Exercise directions = Word for word, reproduce each line of the data below, omitting every image.

Entries taken from a collection

• • • •

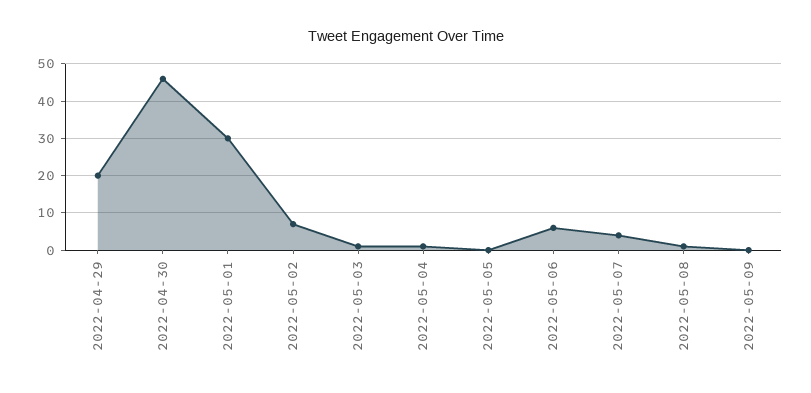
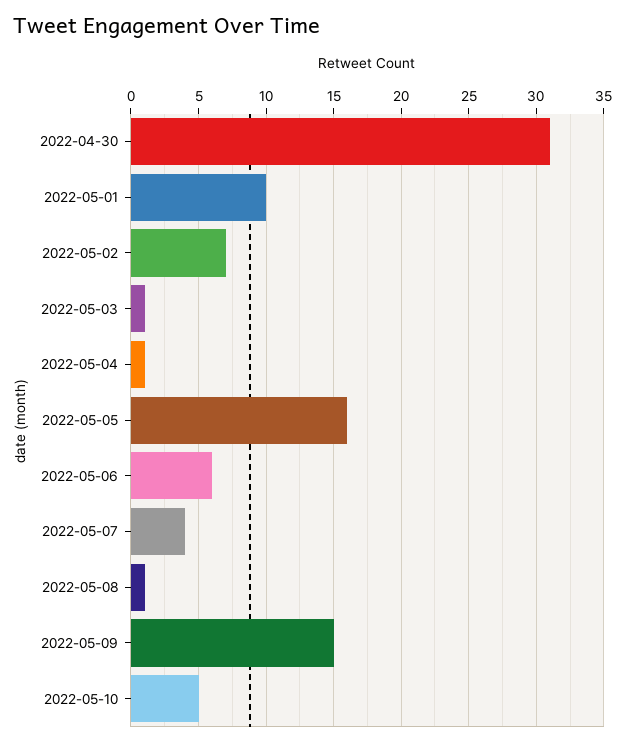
2022-04-29: 20 -> none
2022-04-30: 45 -> 31
2022-05-01: 30 -> 10
2022-05-05: 0 -> 16
2022-05-09: 0 -> 15
2022-05-10: none -> 5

• • • •

Reply to the exercise =
2022-04-29: 20 -> none
2022-04-30: 45 -> 31
2022-05-01: 30 -> 10
2022-05-05: 0 -> 16
2022-05-09: 0 -> 15
2022-05-10: none -> 5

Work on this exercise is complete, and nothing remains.